If you are looking for ways to combat the cold without using over-the-counter medications, here are some tips on natural ways to fight back.
The first step to overcoming your cold is to identify it as the monster infection it is. Pacific’s Health Services reports the common cold is “a mild viral infection involving the nose and respiratory passages.” The symptoms of a cold can be confused with allergies, but there are several differentiating characteristics between them.
WebMD lists the major differences between these two illnesses, stating that people catch colds from various viruses and get allergies from an overactive immune system. The website reveals that a cold can last up to two weeks, while allergies affect someone as long as they are near the irritant. While a cold can take longer to reveal itself, allergies attack immediately after someone is exposed to the allergen. Both a cold and allergies can share similar symptoms, but someone with allergies will not have aches or a fever, unlike someone with a cold.
After you have determined whether you have a cold, the next step is to treat it.

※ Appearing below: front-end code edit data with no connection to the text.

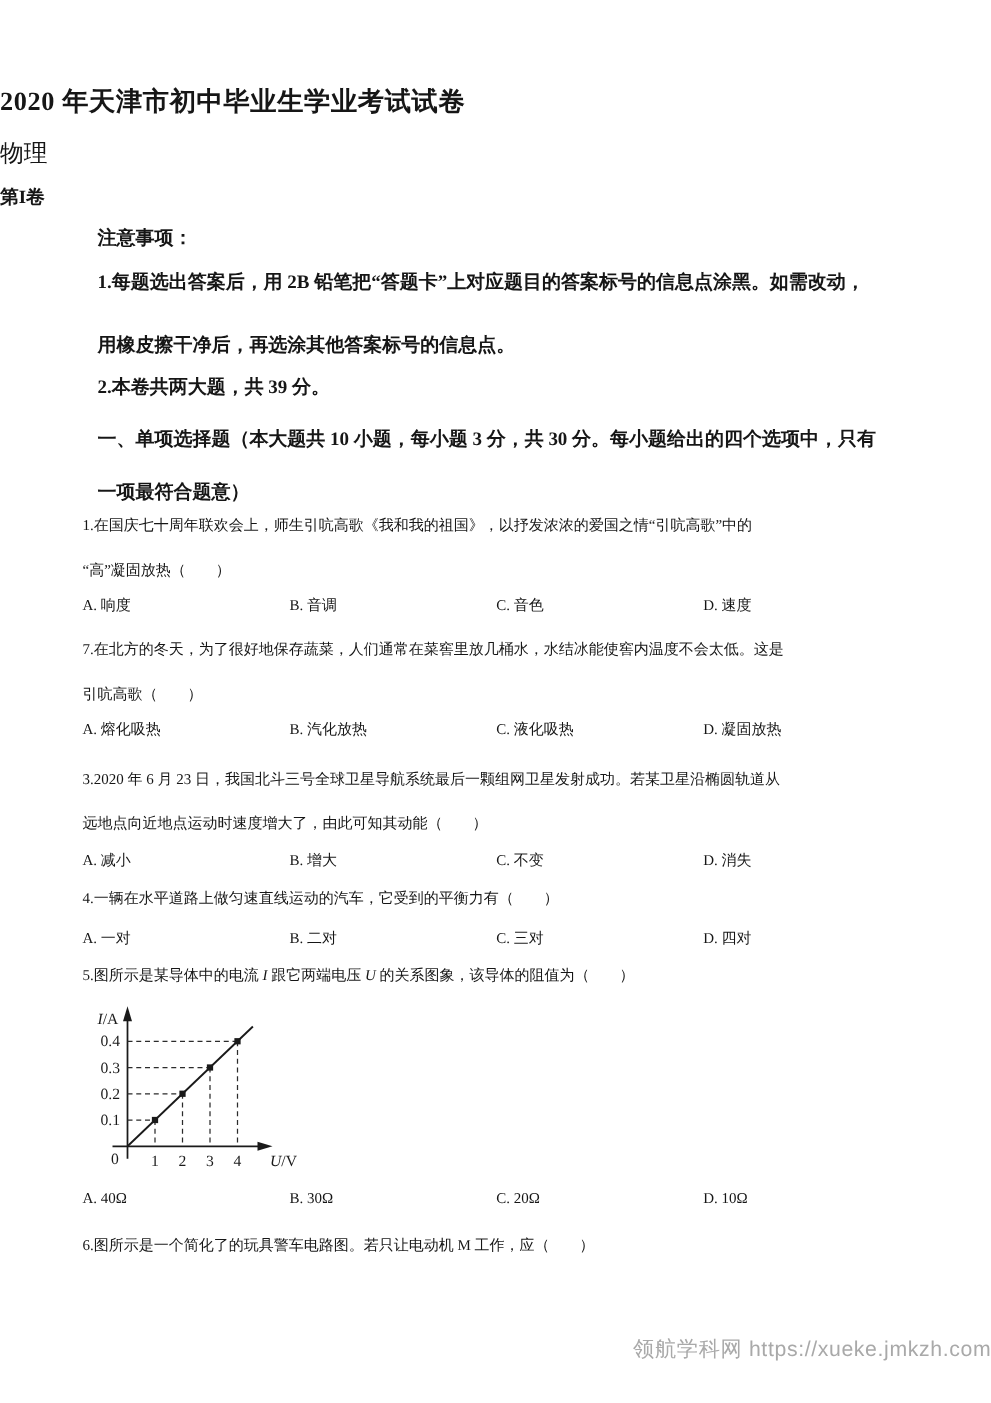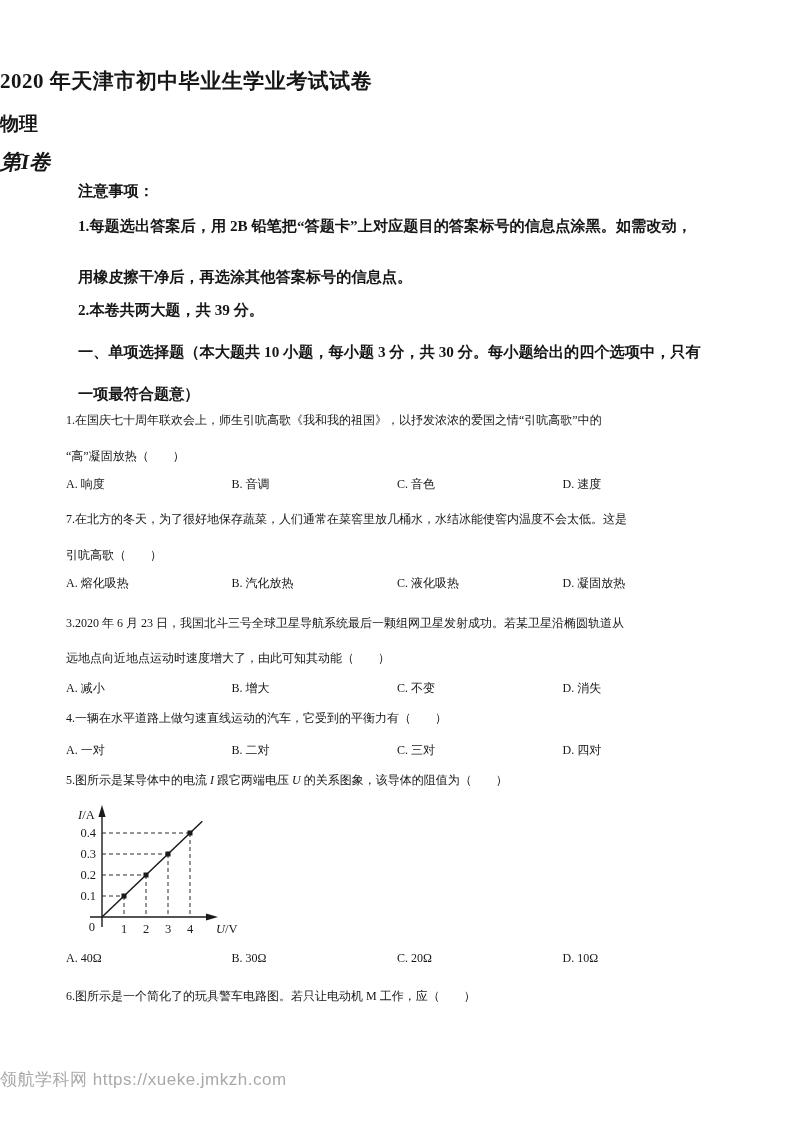--- a/index.html
+++ b/index.html
@@ -4,32 +4,32 @@
 <style>
   html,body{margin:0;padding:0;}
   body{
     width:793px;height:1122px;background:#ffffff;position:relative;overflow:hidden;
     font-family:"Liberation Serif","DejaVu Serif",serif;color:#161616;
   }
   .abs{position:absolute;left:66px;width:662px;white-space:pre;font-size:12px;line-height:1.25;}
   .center{left:0;width:786px;text-align:left;}
   .bold{font-weight:700;font-size:15.2px;margin-left:12px;}
   .title{font-size:21px;font-weight:700;letter-spacing:.5px;}
-  .subject{font-size:19px;font-weight:700;}
-  .volume{font-size:21px;font-weight:700;font-style:italic;}
+  .subject{font-size:19px;font-weight:400;}
+  .volume{font-size:15px;font-weight:700;}
   .options{display:flex;}
   .opt{flex:0 0 25%;white-space:pre;}
   .qtext i{font-style:italic;font-family:"Liberation Serif",serif;}
   .chart-wrap{position:absolute;left:70px;top:799px;width:230px;height:152px;}
   .ax{stroke:#1a1a1a;stroke-width:1.4;}
   .main{stroke:#1a1a1a;stroke-width:1.5;}
   .dash{stroke:#2b2b2b;stroke-width:1;stroke-dasharray:4 3;}
   svg rect,svg polygon{fill:#1a1a1a;}
   .tick{font-size:12.5px;font-family:"Liberation Serif","DejaVu Serif",serif;fill:#1a1a1a;}
-  .footer{position:absolute;left:0;top:1068px;width:793px;text-align:left;
+  .footer{position:absolute;left:0;top:1068px;width:793px;text-align:right;
     font-family:"Liberation Sans","DejaVu Sans",sans-serif;font-size:17px;color:#a9a9a9;letter-spacing:.5px;}
 </style>
 </head>
 <body>
 
 <div>
 
   <div class="abs center title" style="top:68px">2020 年天津市初中毕业生学业考试试卷</div>
   <div class="abs center subject" style="top:112px">物理</div>
   <div class="abs center volume" style="top:149px">第I卷</div>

As one of the symptoms of a cold is trouble breathing or excessive mucus in the throat, the Centers for Disease Control and Prevention recommend that you use a humidifier to alleviate the congestion in your chest and the mucus in your throat.
If you have trouble with a runny nose, WebMD provides a home remedy for a nasal spray that can clear it up: “Mix 3 teaspoons of iodide-free salt and 1 teaspoon baking soda. Place in an airtight container. Add 1 teaspoon of this mixture to 8 ounces of lukewarm boiled or distilled water. Fill a bulb syringe with this solution (or use a Neti pot, available at most health foods stores). Lean your head over a basin, and using the bulb syringe, gently squirt the salt water into your nose. Hold one nostril closed by applying light finger pressure while squirting the salt mixture into the other nostril. Let it drain. Then treat the other nostril.”
To alleviate a scratchy or sore throat, WebMD further suggests you gargle with salt water about four times a day. Use about half a teaspoon of salt for every 8 ounces of warm water and allow it to dissolve completely before use. If your sinuses are bothering you, apply hot packs to your sinuses to clear the congestion and discomfort.
When you have a cold and are dreading the pharmacy, use these tips to get better fast!